SA-1. The Intersectionality of Victorian Courtship
The chapter notes that the Victorian courtship system described in most historical accounts was a system for a particular social group. Who was included in this system, who was excluded, and what does this limitation reveal about the relationship between courtship rituals and social power? Use at least one specific example from the chapter.
SA-2. Gains and Losses in the Digital Transition
The chapter asks: what have we gained and what have we lost in the transition from traditional courtship to algorithmically mediated dating? Drawing on the chapter, identify one substantive gain and one substantive loss, and explain the evidence or reasoning behind each. Do not simply list advantages and disadvantages — explain the sociological significance of each.
SA-3. History as a Critical Tool
The chapter argues that historical comparison is one of the most powerful tools in the critical analysis of social phenomena. In your own words, explain this argument: why does showing that a social arrangement was different in the past have critical significance for how we analyze it in the present? What does it not prove?
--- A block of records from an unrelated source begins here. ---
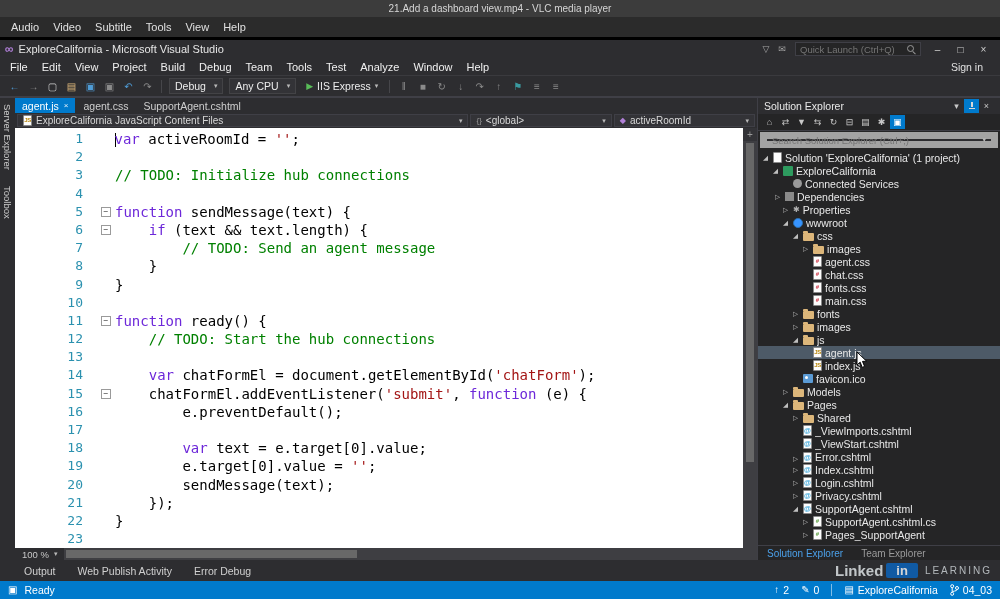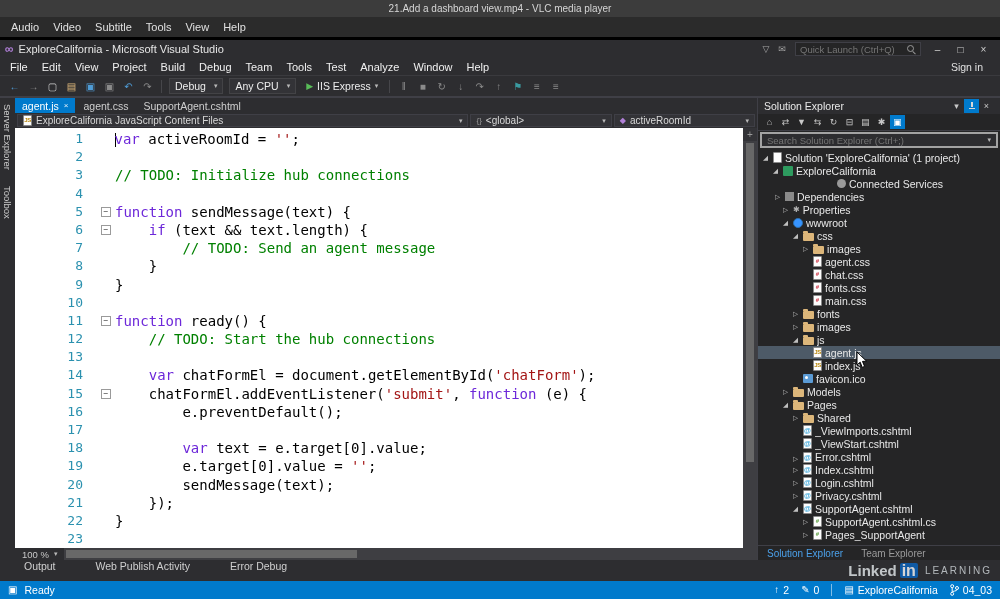"Search Solution Explorer (Ctrl+;)" .se-search { border: 2px solid #a3a3a3 -> 7px solid #a3a3a3 }
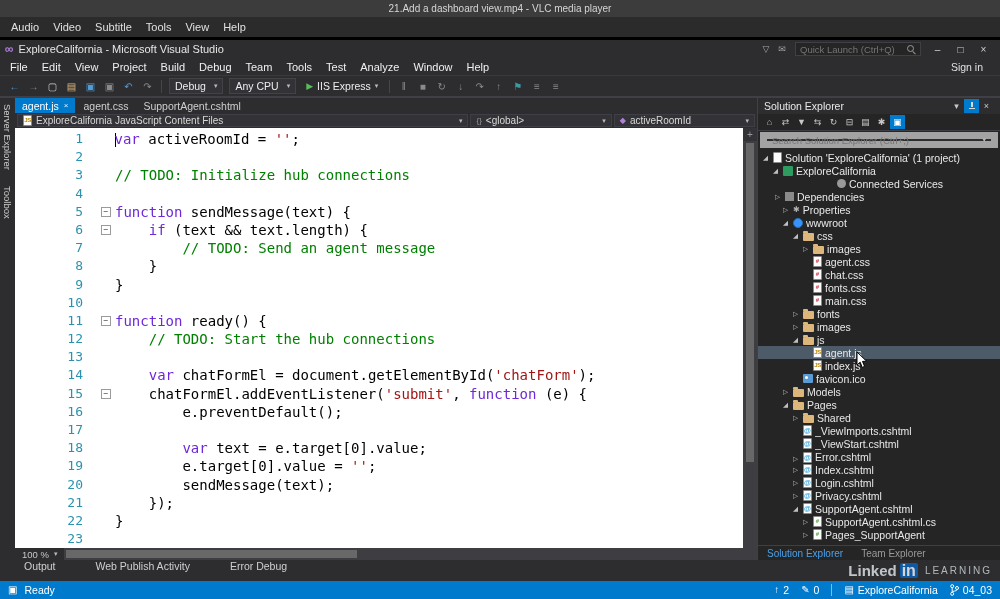"Connected Services" div.trow { margin-left: 44px -> none }
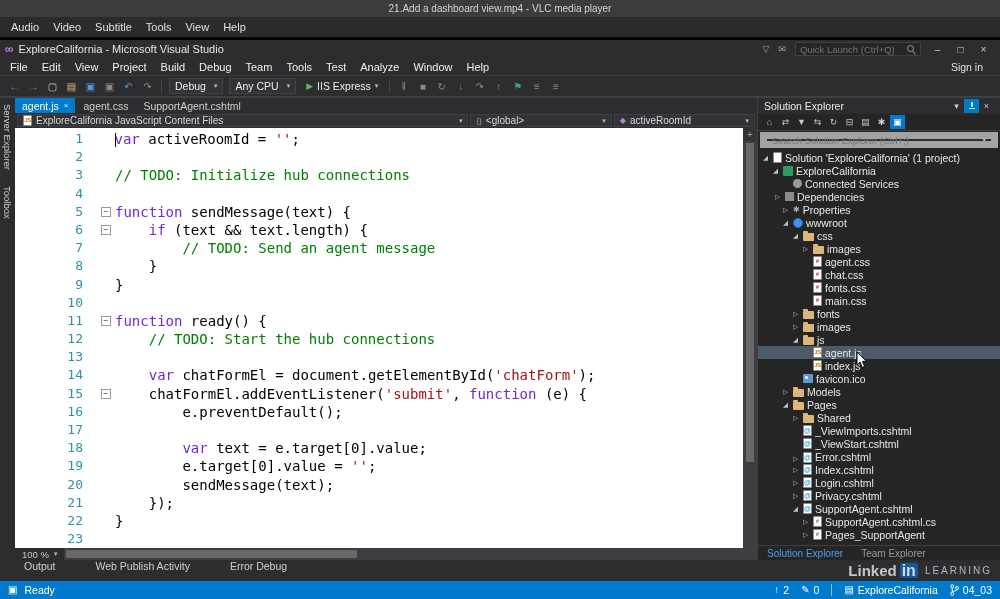"Output" .bottom-tabs { align-items: flex-start -> center; gap: 24px -> 6px }
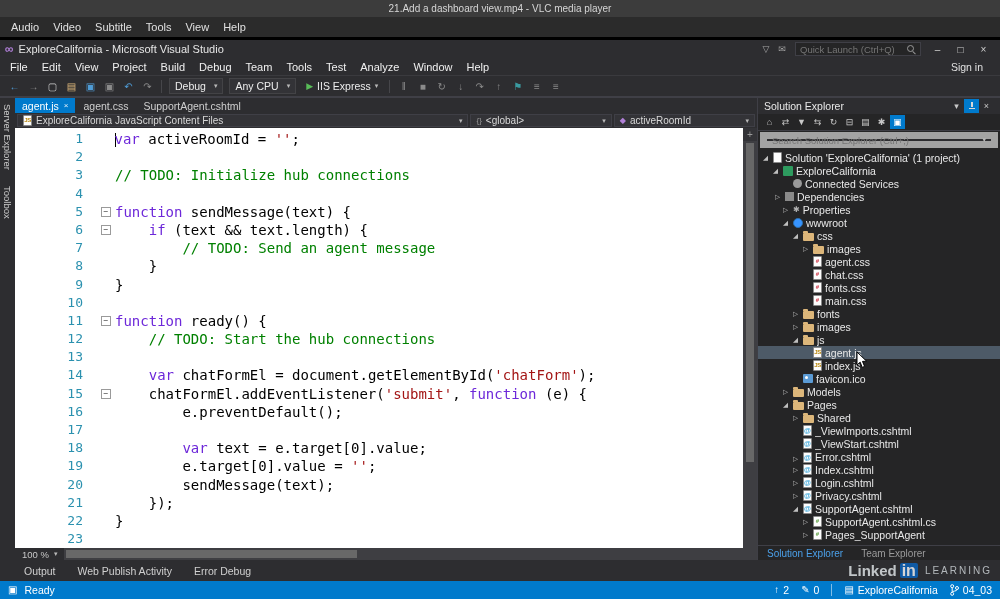"in" .wm-in { font-size: 16px -> 13px; padding: 0 2px -> 0 10px }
Answer Key (Instructor Copy)
Multiple Choice: 1-c, 2-b, 3-c, 4-b, 5-b, 6-c, 7-b, 8-b, 9-b, 10-c, 11-c, 12-b
Short Answer Rubric: Full credit responses demonstrate accurate recall of chapter content, use specific examples rather than vague generalities, and show that the student is engaging analytically rather than just summarizing. Partial credit for accurate recall without analytical engagement.